[Start of section]

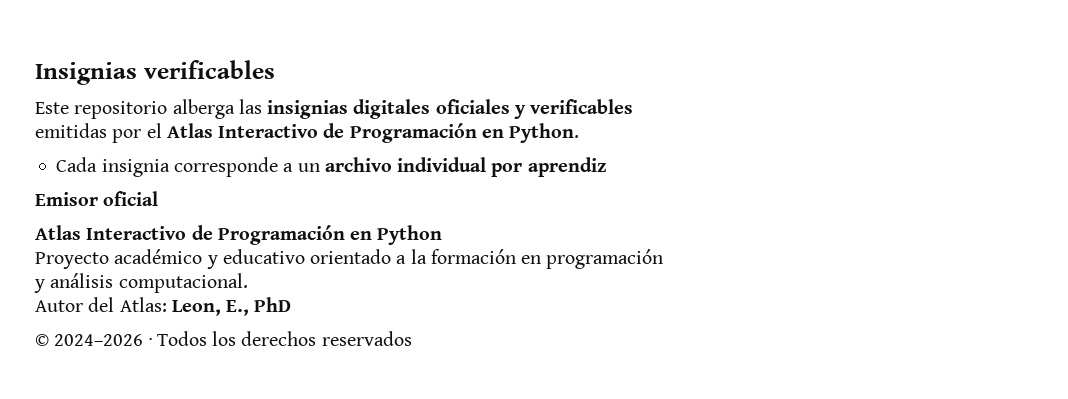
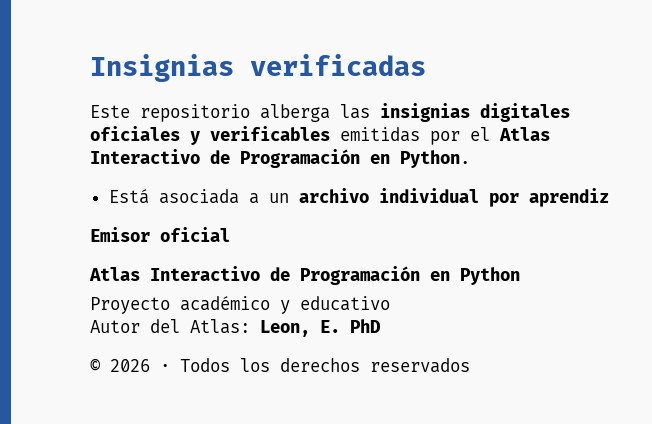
- Insignias verificables
+ Insignias verificadas
- Este repositorio alberga las insignias digitales oficiales y verificables
- emitidas por el Atlas Interactivo de Programación en Python.
+ Este repositorio alberga las insignias digitales oficiales y verificables emitidas por el Atlas Interactivo de Programación en Python.
- Cada insignia corresponde a un archivo individual por aprendiz
+ Está asociada a un archivo individual por aprendiz
- Proyecto académico y educativo orientado a la formación en programación
- y análisis computacional.
+ Proyecto académico y educativo
- Autor del Atlas: Leon, E., PhD
+ Autor del Atlas: Leon, E. PhD
- © 2024–2026 · Todos los derechos reservados
+ © 2026 · Todos los derechos reservados

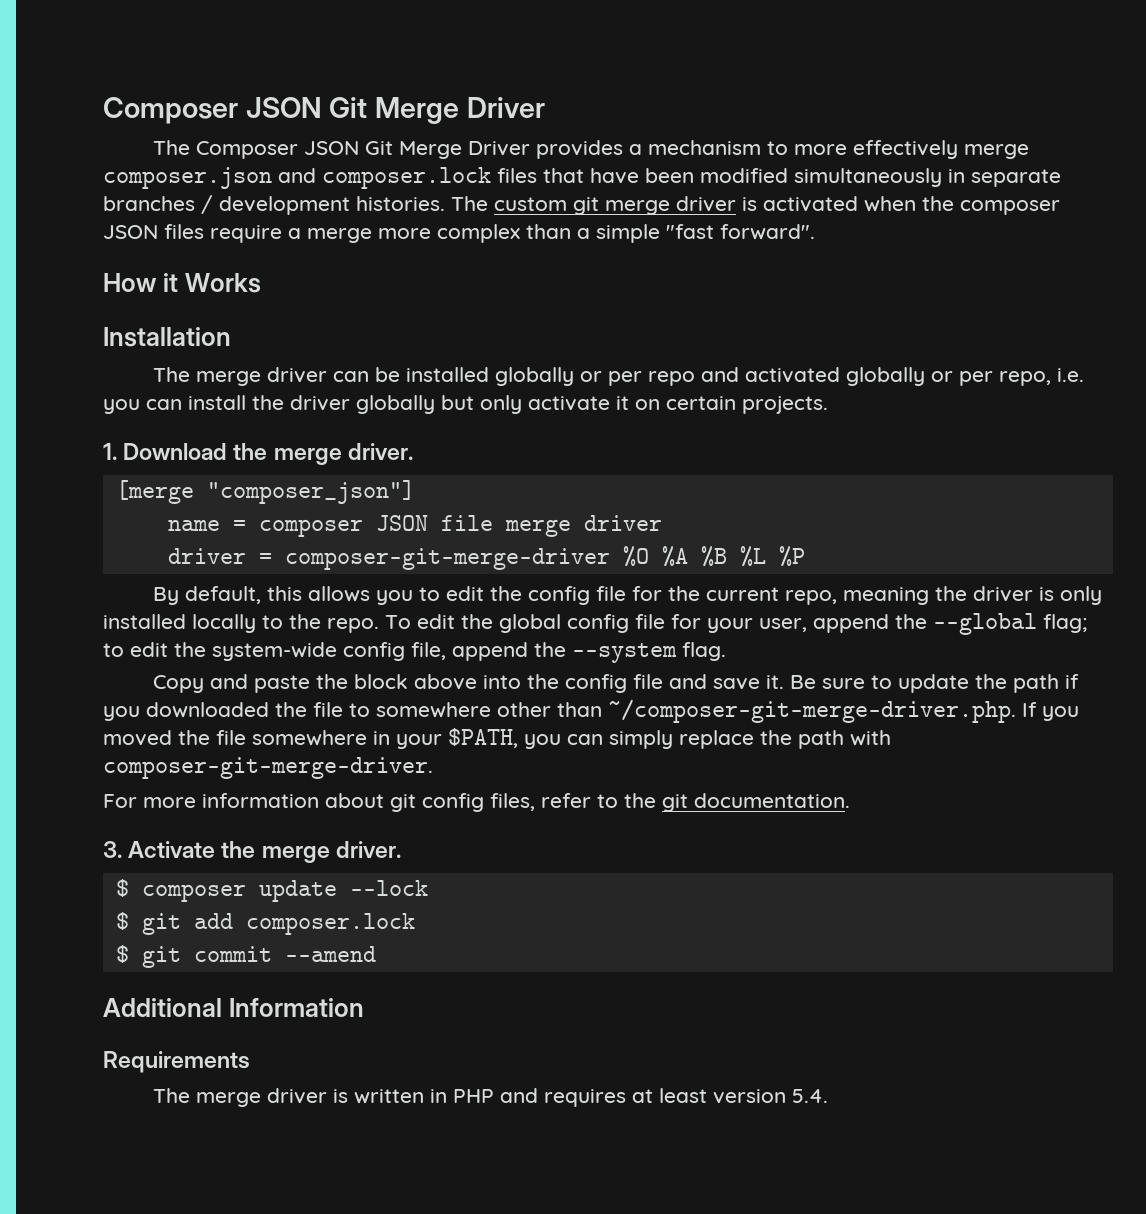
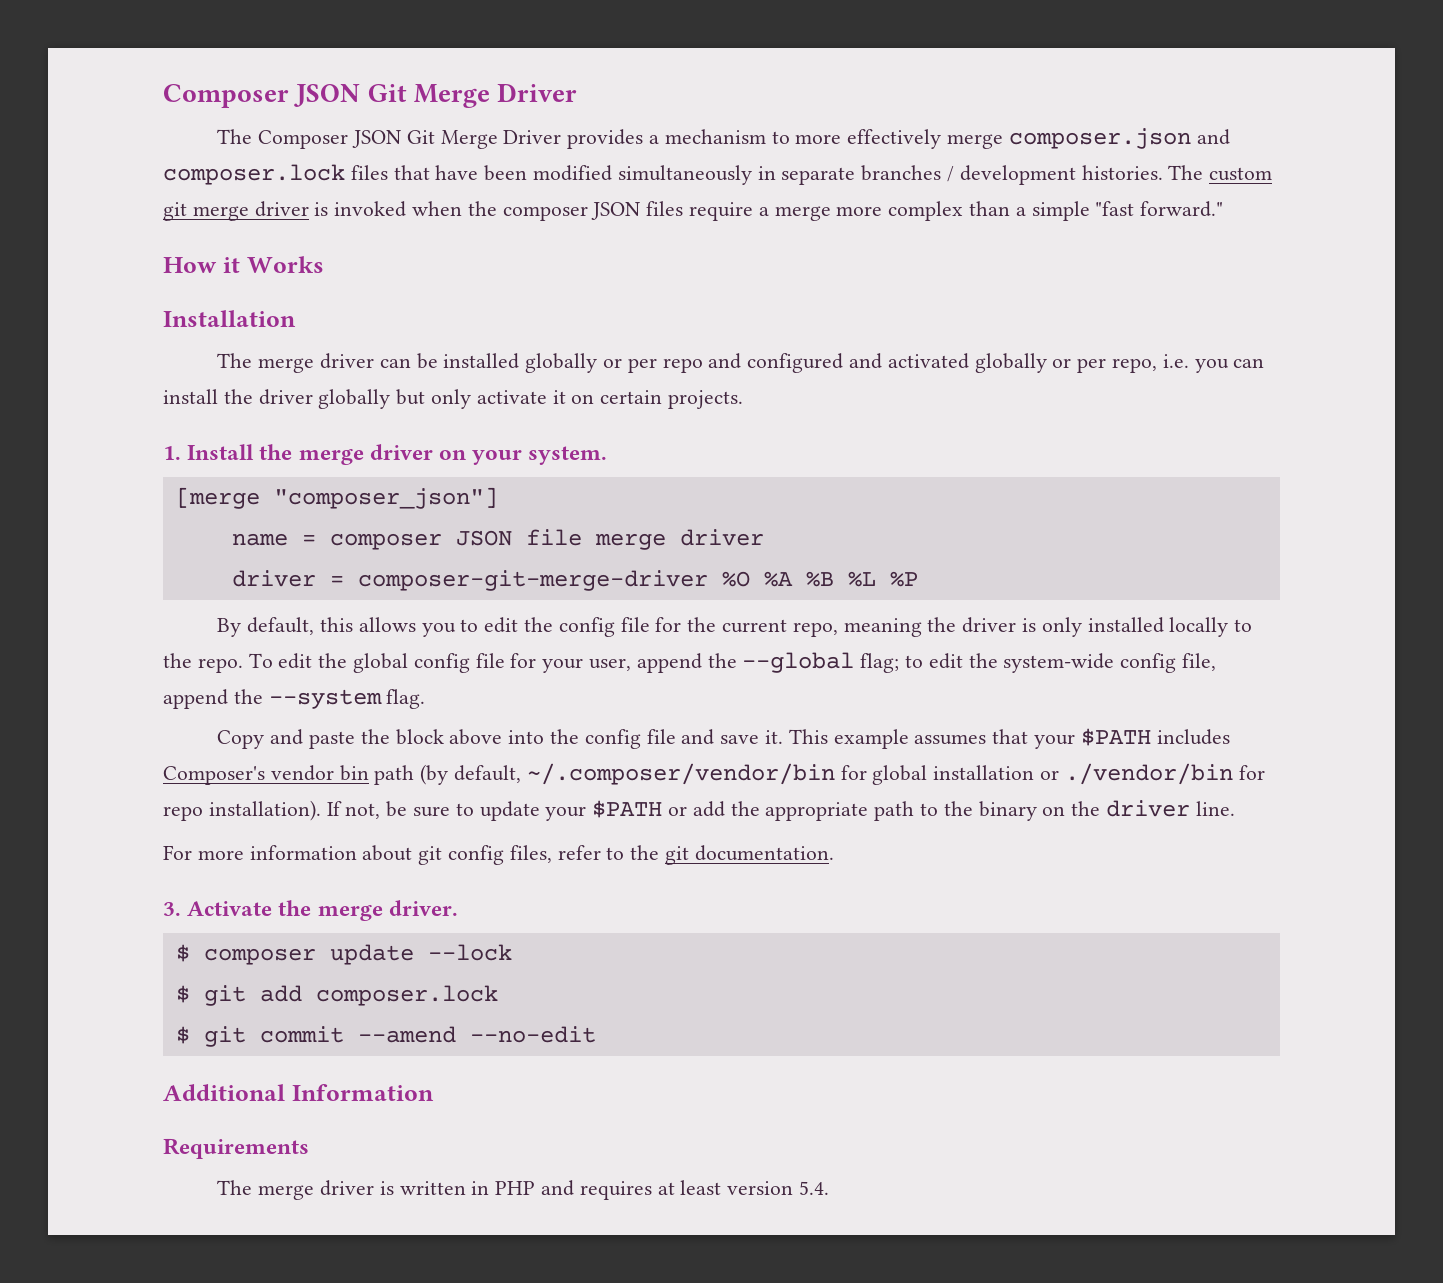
- The custom git merge driver is activated when the composer JSON files require a merge more complex than a simple "fast forward".
+ The custom git merge driver is invoked when the composer JSON files require a merge more complex than a simple "fast forward."
- The merge driver can be installed globally or per repo and activated globally or per repo, i.e. you can install the driver globally but only activate it on certain projects.
+ The merge driver can be installed globally or per repo and configured and activated globally or per repo, i.e. you can install the driver globally but only activate it on certain projects.
- 1. Download the merge driver.
+ 1. Install the merge driver on your system.
- Be sure to update the path if you downloaded the file to somewhere other than ~/composer-git-merge-driver.php. If you moved the file somewhere in your $PATH, you can simply replace the path with composer-git-merge-driver.
+ This example assumes that your $PATH includes Composer's vendor bin path (by default, ~/.composer/vendor/bin for global installation or ./vendor/bin for repo installation). If not, be sure to update your $PATH or add the appropriate path to the binary on the driver line.
- $ git commit --amend
+ $ git commit --amend --no-edit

[End of section]

### ACTIVITY
Pictures aside, reproduce all of the material above without alteration.

### SOLUTION TO THIS TASK
- Insignias verificables
+ Insignias verificadas
- Este repositorio alberga las insignias digitales oficiales y verificables
- emitidas por el Atlas Interactivo de Programación en Python.
+ Este repositorio alberga las insignias digitales oficiales y verificables emitidas por el Atlas Interactivo de Programación en Python.
- Cada insignia corresponde a un archivo individual por aprendiz
+ Está asociada a un archivo individual por aprendiz
- Proyecto académico y educativo orientado a la formación en programación
- y análisis computacional.
+ Proyecto académico y educativo
- Autor del Atlas: Leon, E., PhD
+ Autor del Atlas: Leon, E. PhD
- © 2024–2026 · Todos los derechos reservados
+ © 2026 · Todos los derechos reservados

- The custom git merge driver is activated when the composer JSON files require a merge more complex than a simple "fast forward".
+ The custom git merge driver is invoked when the composer JSON files require a merge more complex than a simple "fast forward."
- The merge driver can be installed globally or per repo and activated globally or per repo, i.e. you can install the driver globally but only activate it on certain projects.
+ The merge driver can be installed globally or per repo and configured and activated globally or per repo, i.e. you can install the driver globally but only activate it on certain projects.
- 1. Download the merge driver.
+ 1. Install the merge driver on your system.
- Be sure to update the path if you downloaded the file to somewhere other than ~/composer-git-merge-driver.php. If you moved the file somewhere in your $PATH, you can simply replace the path with composer-git-merge-driver.
+ This example assumes that your $PATH includes Composer's vendor bin path (by default, ~/.composer/vendor/bin for global installation or ./vendor/bin for repo installation). If not, be sure to update your $PATH or add the appropriate path to the binary on the driver line.
- $ git commit --amend
+ $ git commit --amend --no-edit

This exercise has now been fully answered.